ミサキとのレッスンのおかげか、不安だったリストラル語も無事に聞き取れている。
「あ、はい。ちょっと、用事がありまして」
「そうかい、そうかい。この先にはなんにもないけどねぇ」
やはりゲミア民族の里は周知されていないようで、一番近くのこの村ですら、彼らの里のことを知らないようだ。
「こんな雨じゃあ、登山は危険だよ。明日には晴れるだろうから、うちに泊まっておいき」
「え、でも」
「子どもが、遠慮なんかするんじゃないよ」
遠慮するクリンの返事を待たず、老婆はすたすたと歩き出してしまった。
たしかにこの酷い雨じゃ登山は危険だ。それに、里に着く前に済ませなければならないことがある。一行は、老婆のご厚意に甘えることになった。
セナは相変わらず目も合わせてくれない。クリンは心の中でため息が出た。
老婆の家は古い木造家屋で、歩けばミシミシと音がなる。広い家によその家庭の匂いが充満していて、なんだか落ち着かない。
「そことそこの部屋、あまっているから好きにお使い。今、風呂をわかしてやるから。ほれ、体をおふき」
来客などないのだろう、差し出されたタオルは自宅用なのかゴワゴワで、かえって吸水率が高そうでありがたい。
用意してくれた部屋に男子と女子で別れ、荷物をおろした。
びしょびしょに濡れた全身をタオルで拭いている間も、クリンとセナはずっと無言だった。隣からミサキたちの楽しそうな笑い声が聞こえてきて、いたたまれない。

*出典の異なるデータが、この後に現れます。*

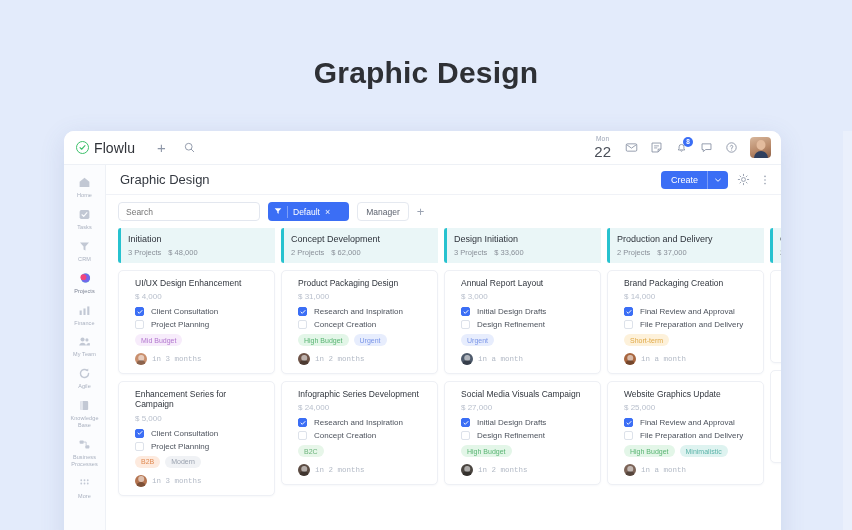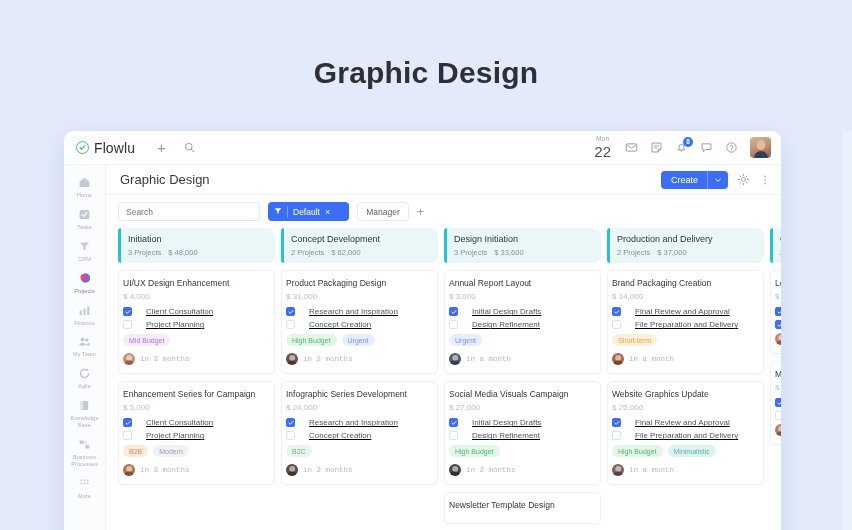--- a/index.html
+++ b/index.html
@@ -180,45 +180,45 @@
   
   .board {
     flex: 1; min-height: 0;
     display: flex; gap: 6px;
     padding: 0 0 0 12px;
     overflow: hidden;
   }
   .column { width: 157px; flex: 0 0 157px; display: flex; flex-direction: column; min-height:0;}
   .col-head {
     background: #eaf6f7;
-    border-radius: 8px;
+    border-radius: 0;
     padding: 6px 8px 6px 10px;
     position: relative;
     margin-bottom: 7px;
     flex: 0 0 auto;
   }
   .col-head::before {
     content: ""; position: absolute; left: 0; top: 0; bottom: 0;
     width: 3px; background: #27c2cf; border-radius: 4px 0 0 4px;
   }
   .col-name { font-size: 9px; color: #2f343c; font-weight: 500; margin-bottom: 4px; }
   .col-meta { font-size: 7.5px; color: #8a9099; display:flex; gap:7px; }
   .col-cards { display: flex; flex-direction: column; gap: 7px; }
 
   .card {
     background: #fff;
     border: 1px solid #eef0f5;
     border-radius: 5px;
-    padding: 7px 4px 8px;
+    padding: 7px 16px 8px;
     box-shadow: 0 1px 2px rgba(60,80,130,.04);
     cursor: pointer;
   }
   .card-title { font-size: 8.5px; color: #31363e; margin-bottom: 4px; line-height:1.2;}
   .card-amount { font-size: 8px; color: #b9c0cd; margin-bottom: 6px; }
-  .task-row { display: flex; align-items: center; gap: 14px; margin-bottom: 4px; text-decoration: underline; }
+  .task-row { display: flex; align-items: center; gap: 7px; margin-bottom: 4px; }
   .cb {
     width: 9px; height: 9px; border-radius: 2px;
     border: 1px solid #dde2ea; background: #fff;
     flex: 0 0 9px;
   }
   .cb.on {
     background: #3b6ef5; border-color: #3b6ef5;
     display: flex; align-items: center; justify-content: center;
   }
   .task-label { font-size: 8px; color: #4d535d; }
@@ -653,23 +653,20 @@
                     <span class="task-label">Design Refinement</span>
                   </div>
                   <div class="tags">
                     <span class="tag" style="background:#e3f6e8;color:#58b472">High Budget</span>
                   </div>
                   <div class="card-foot">
                     <span class="av" style="background:#4a4540"></span>
                     <span class="due">in 2 months</span>
                   </div>
                 </div>
-                <div class="card">
-                  <div class="card-title">Newsletter Template Design</div>
-                </div>
               </div>
             </div>
             <div class="column">
               <div class="col-head">
                 <div class="col-name">Production and Delivery</div>
                 <div class="col-meta">
                   <span>2 Projects</span>
                   <span>$ 37,000</span>
                 </div>
               </div>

「さて。女の子たちには、メシの支度でも手伝ってもらおうかね」
「はい、もちろんです」
「男の子たちは奥の部屋から全員ぶんの布団を持ってきて、敷いておくれ。ベッドはないが、クッションがたくさんあるから代用できるだろ」
「わかりました。お食事まですみません、お世話になります」
風呂を借りて温まったところで、それぞれ家の中の手伝いをすることになった。
ミサキたちの部屋にずかずか入るのは忍びないので、綺麗めのクッションと布団は入り口にそっと置かせてもらって、自分たちの部屋へ。
「枕、どっちの色使う?」
「……」
どっちでも、という返事すらもくれず、セナは黙々とクッションを並べている。
その背中に、クリンは枕をぶつけた。
「……」
それでもセナは頑なに無視をするので、もう一度枕をぶつけてみた。
やっぱり、反応はない。
「なあ、いつまでそうしてるんだ?」
「……」
「ミサキとマリアも可哀想だろ、あんなに気を遣わせて」
「……」
「このままゲミア民族の里でお別れになんてことになっても、いいのか?」
「……」
「僕はやだよ、弟と喧嘩したまま別れるのは」
セナは深い深いため息のあと、枕を投げ返してきた。
「なんで、別れる前提で話してんだよ」
「痛った。何すんだよ」
「先に投げてきたのはそっちだろ」
「僕は優しく投げたよっ」
ボフッと、今度はセナの顔面めがけてぶん投げてやった。
そのあとは無言で枕の応酬が続く。そのせいで部屋中ホコリだらけになってしまった。
「ゲホッ、ゲホッ」
咳と鼻水が出ても、それでも枕を投げ続けた。投げ返して欲しかったから、自分も投げ返した。
「セナは、勝手だ」
「どっちがだよ」
「ワガママ、横暴、短気」
「優等生気取り、ワンマン、ひとりよがり」
枕投げを繰り返しているうちに、だんだんイライラしてきた。この弟は、欲しい言葉をもらえないから拗ねているだけなのだ。